● TASK BRIEF
Work out how many lines in the entries below include the word "none", and give only that figure.
---------- RECORDS TO USE ----------
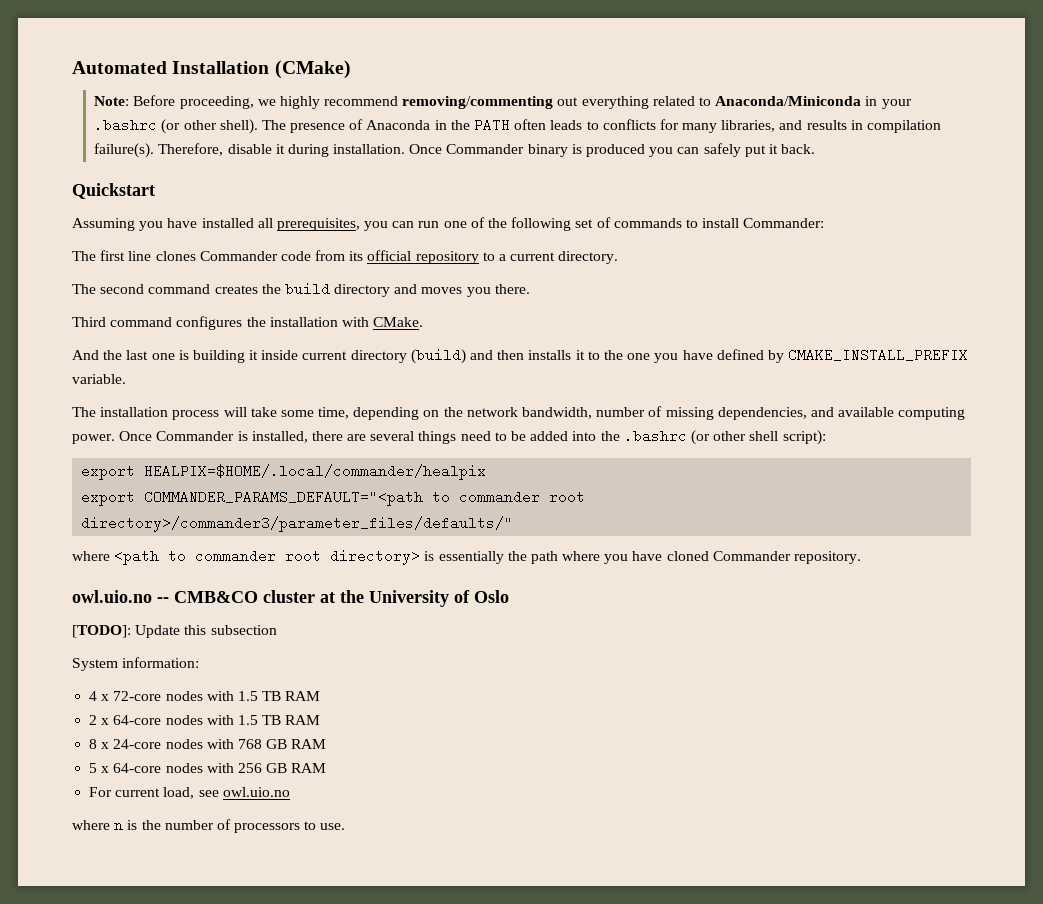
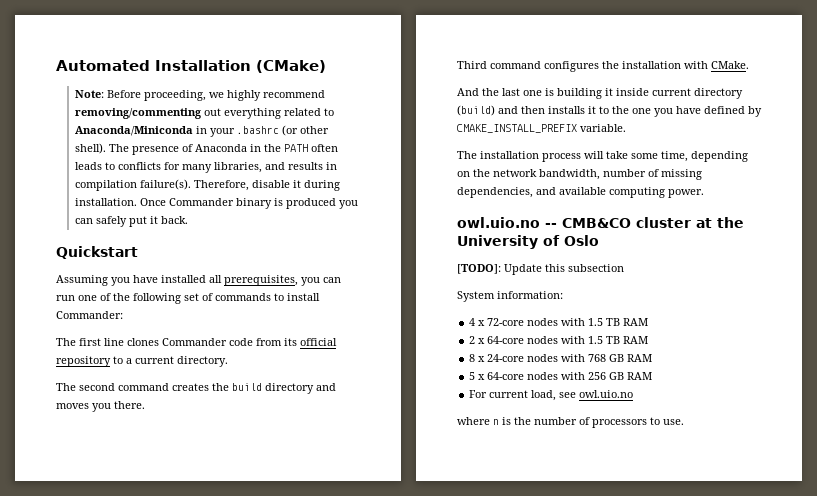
[119,429,826,445] [81,464,487,480] [81,490,586,506] [81,516,514,532] [72,549,862,565] Once Commander is installed, there are several things need to be added into the .bashrc (or other shell script): // export HEALPIX=$HOME/.local/commander/healpix // export COMMANDER_PARAMS_DEFAULT="<path to commander root directory>/commander3/parameter_files/defaults/" // where <path to commander root directory> is essentially the path where you have cloned Commander repository. -> (704, 193) none

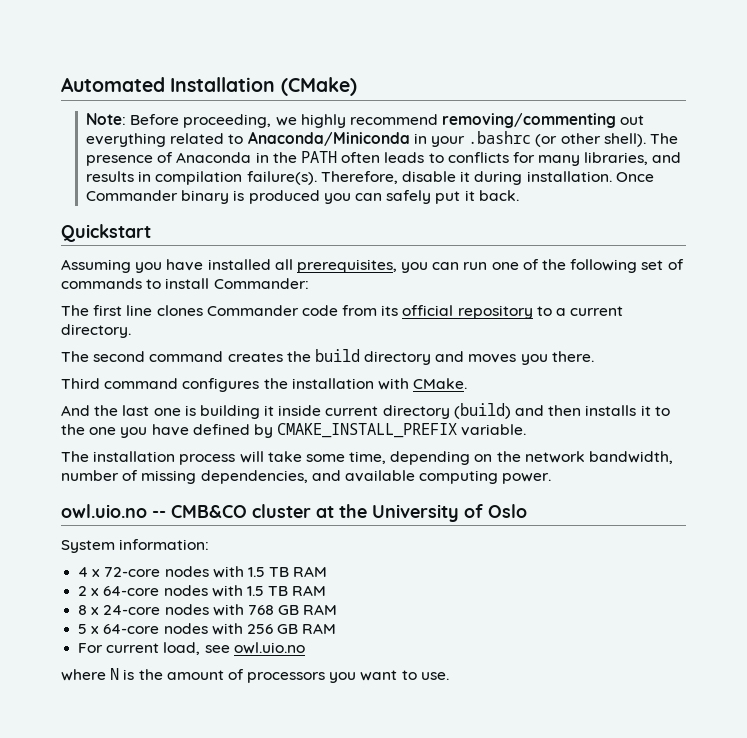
[457,264,624,275] // [TODO]: Update this subsection -> (527, 511) none
[493,419,499,425] n -> [110,668,120,680] N
[534,417,577,425] number -> [166,670,224,680] amount
(647, 423) none -> [329,670,398,683] you want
----------
● RESPONSE BOX
3